**Assignment:** Copy, word for word, the lines of the entries below between the one with "15-16: 490 -> 500" and the one with "23-24: none -> 400", inclusive, and leave out everything else.

**Data:**
******

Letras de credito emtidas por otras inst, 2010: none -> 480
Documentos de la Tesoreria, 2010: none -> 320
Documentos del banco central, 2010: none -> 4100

******

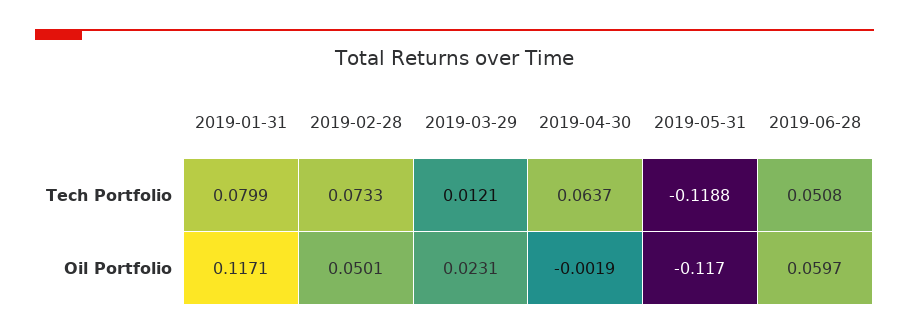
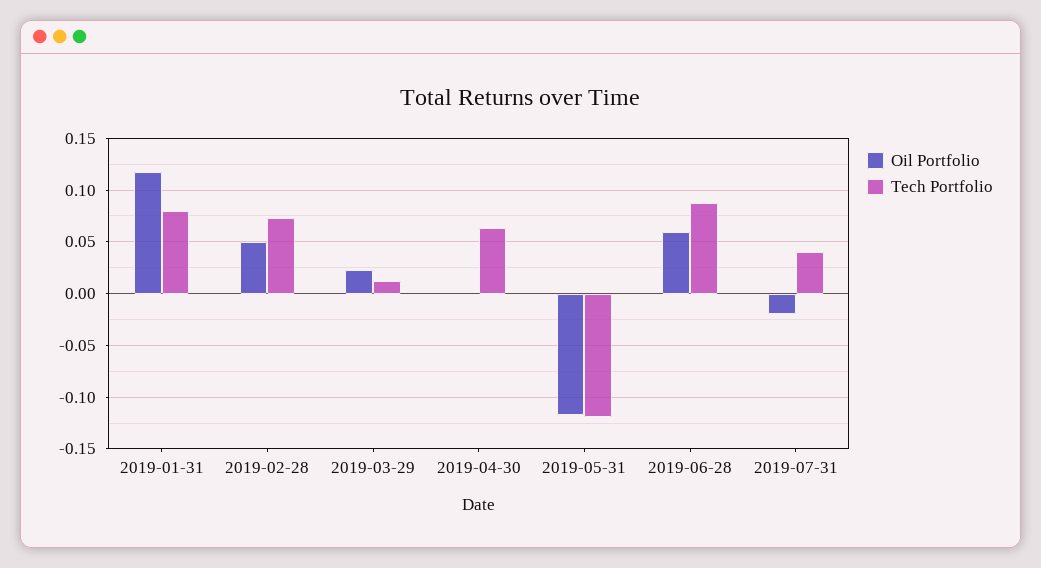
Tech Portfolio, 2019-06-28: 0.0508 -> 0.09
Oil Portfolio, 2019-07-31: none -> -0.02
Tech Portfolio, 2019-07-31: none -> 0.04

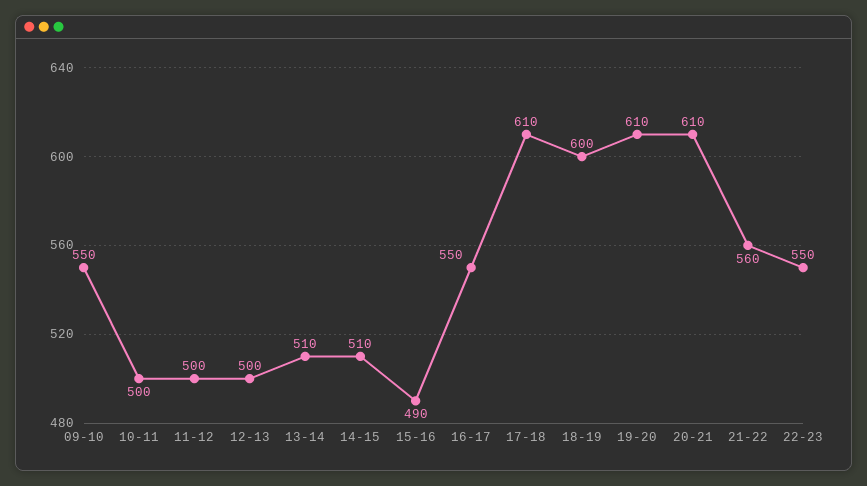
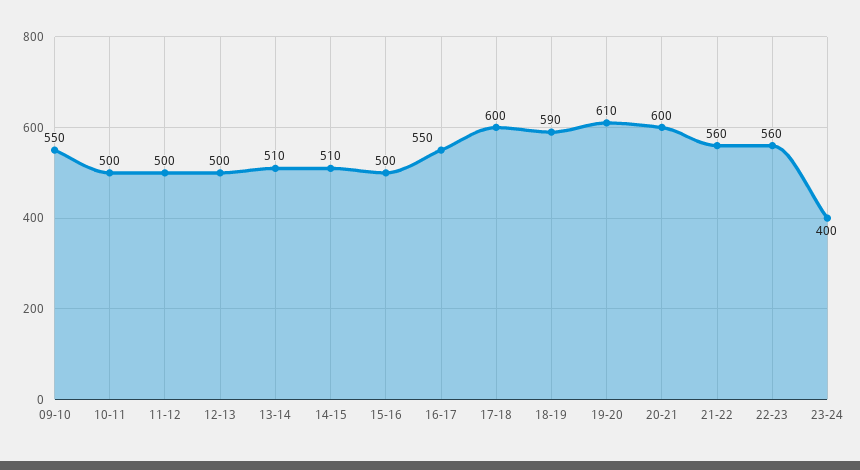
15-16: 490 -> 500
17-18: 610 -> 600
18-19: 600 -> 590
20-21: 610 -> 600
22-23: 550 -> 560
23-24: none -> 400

******

**Output for this exercise:**
15-16: 490 -> 500
17-18: 610 -> 600
18-19: 600 -> 590
20-21: 610 -> 600
22-23: 550 -> 560
23-24: none -> 400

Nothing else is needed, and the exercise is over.